- WHAT TO DO -
Gather every line of the entries that includes the word "example".

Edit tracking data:
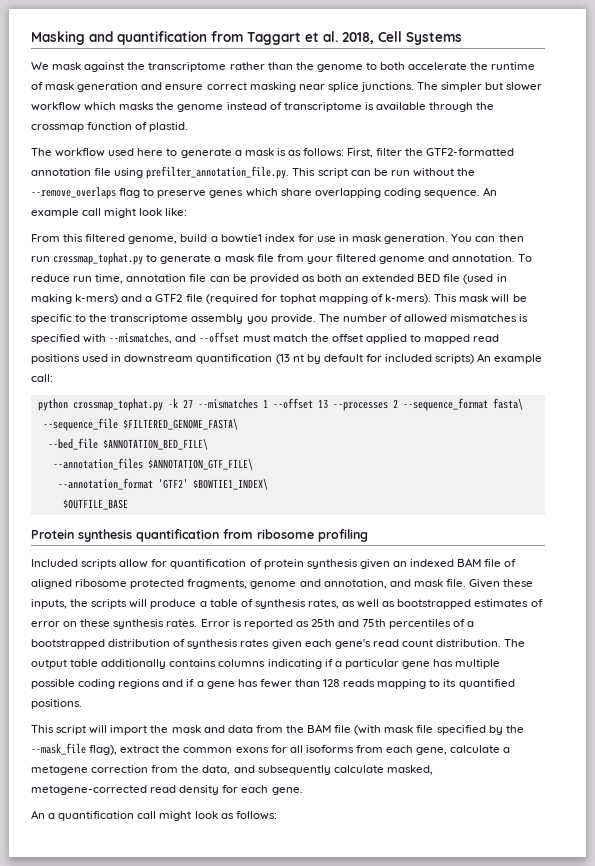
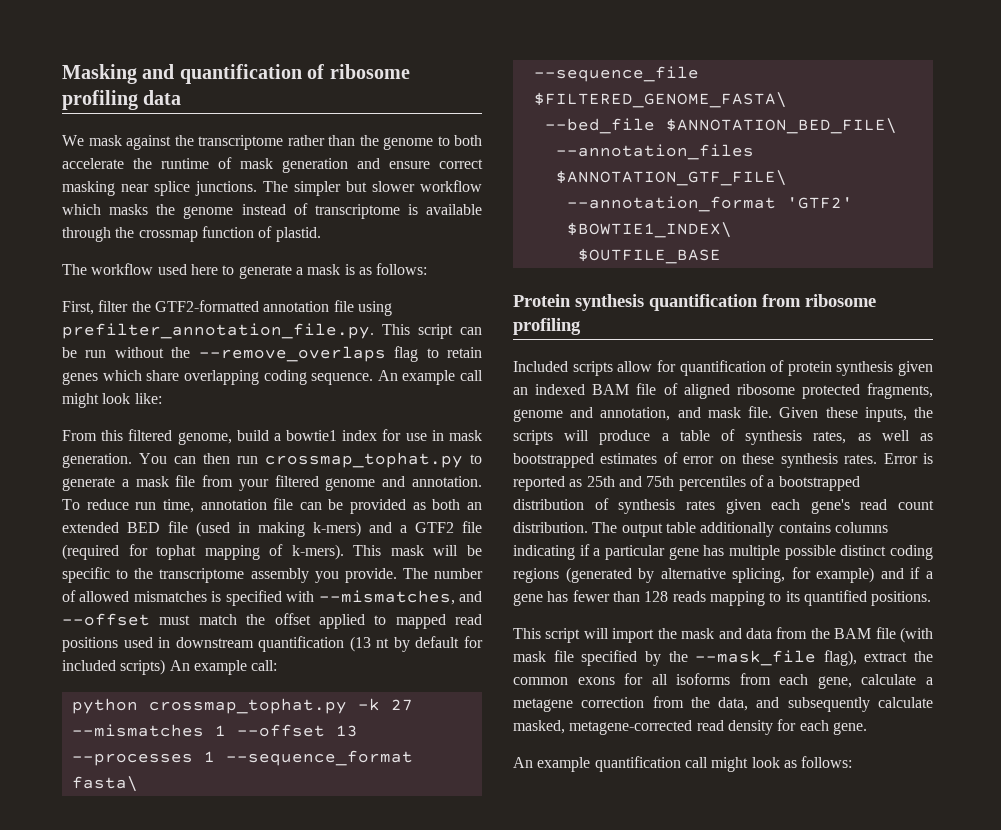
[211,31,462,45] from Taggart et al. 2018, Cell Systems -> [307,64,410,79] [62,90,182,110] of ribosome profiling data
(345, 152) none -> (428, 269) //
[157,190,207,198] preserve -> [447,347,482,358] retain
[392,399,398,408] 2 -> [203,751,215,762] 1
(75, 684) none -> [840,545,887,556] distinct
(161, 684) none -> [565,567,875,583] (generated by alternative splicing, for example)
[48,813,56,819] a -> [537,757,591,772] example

- SOLUTION TO THIS TASK -
(161, 684) none -> [565,567,875,583] (generated by alternative splicing, for example)
[48,813,56,819] a -> [537,757,591,772] example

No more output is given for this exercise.